Yearling rock bass (Ambloplites rupestris), pumpkinseeds (Lepomis gibbosus), macroinvertebrates, and submersed aquatic plants were sampled at 2- or 3- week intervals from June to October 1979 in a shallow, heavily vegetated embayment in Lake St. Clair to determine whether seasonal changes in plant canopy and plant taxonomic composition affected resource partitioning in these two fish species. In both species, numbers of prey and gut volumes increased with increasing plant canopy until the plant canopy reached a seasonal maximum in mid-summer. Rock bass consumed fewer, larger prey than pumpkinseeds while large Caenidae-Trichoptera-Coenagrionidae, the prey group most perferred by rock bass, was available.
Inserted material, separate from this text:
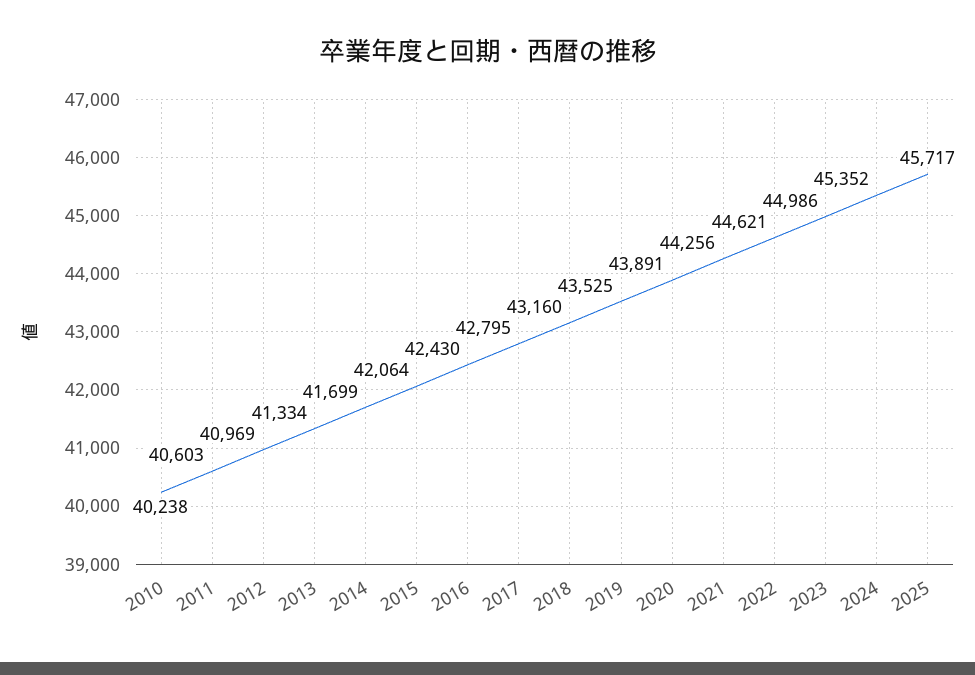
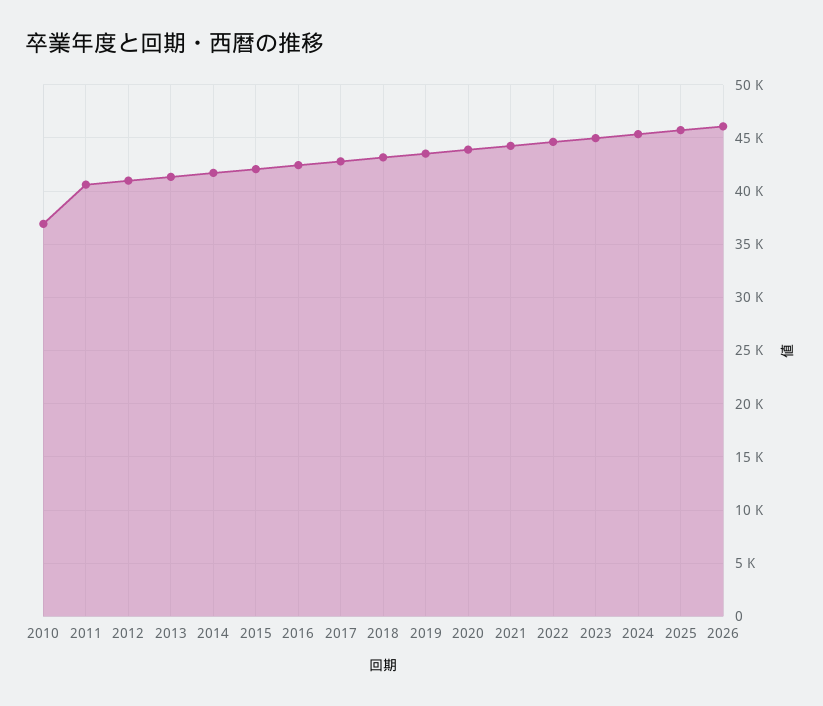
2010: 40238 -> 37000
2026: none -> 46000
Pumpkinseeds ate smaller amphipods, gastropods, and chironomid-lepidopterans that were more abundant numerically than Caenidae-Trichoptera-Coenagrionidae. After mid-summer, the plant canopy declined slowly to one-half of the maximum value, but built up densities of Hyalella azteca, gastropods, and chironomid-lepidopterans kept availability of prey high throughout late summer. Rock bass shifted to Gammarus, gastropods, and chironomid-lepidopterans as large Caenidae-Trichoptera-Coenagrionidae became scarce. Pumpkinseeds ate more prey in the late season and displayed no prey preference. Their gut volumes peaked in September. Apparently, increasing combined canopy of bushy plants and Heteranthera dubia hindered the foraging of rock bass more than that of pumpkinseeds and caused resource partitioning in the two species.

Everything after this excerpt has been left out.